Where the line with "subtotal: 1209.91 -> 1179.91" appears in the records below, start there and transcribe each line exactly through the last.
[[ TASK INPUT, beginning ]]
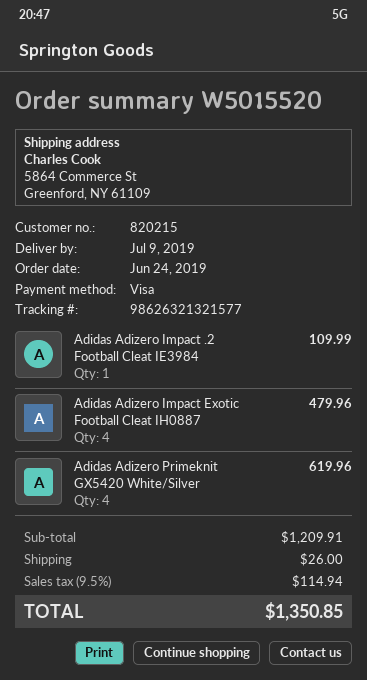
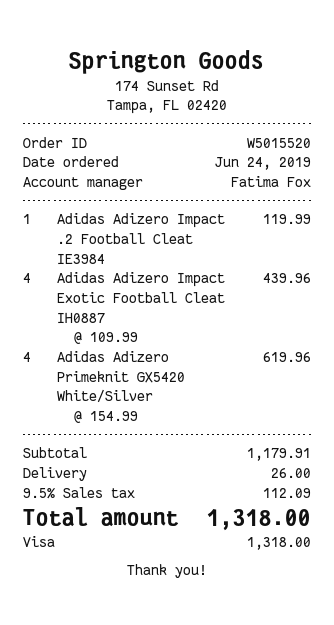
Adidas Adizero Impact .2 Football Cleat IE3984: 1 for 109.99 -> 1 for 119.99
Adidas Adizero Impact Exotic Football Cleat IH0887: 4 for 479.96 -> 4 for 439.96
subtotal: 1209.91 -> 1179.91
tax: 9.5% = 114.94 -> 9.5% = 112.09
total: 1350.85 -> 1318.00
[[ TASK INPUT, end ]]
» ANSWER SPACE:
subtotal: 1209.91 -> 1179.91
tax: 9.5% = 114.94 -> 9.5% = 112.09
total: 1350.85 -> 1318.00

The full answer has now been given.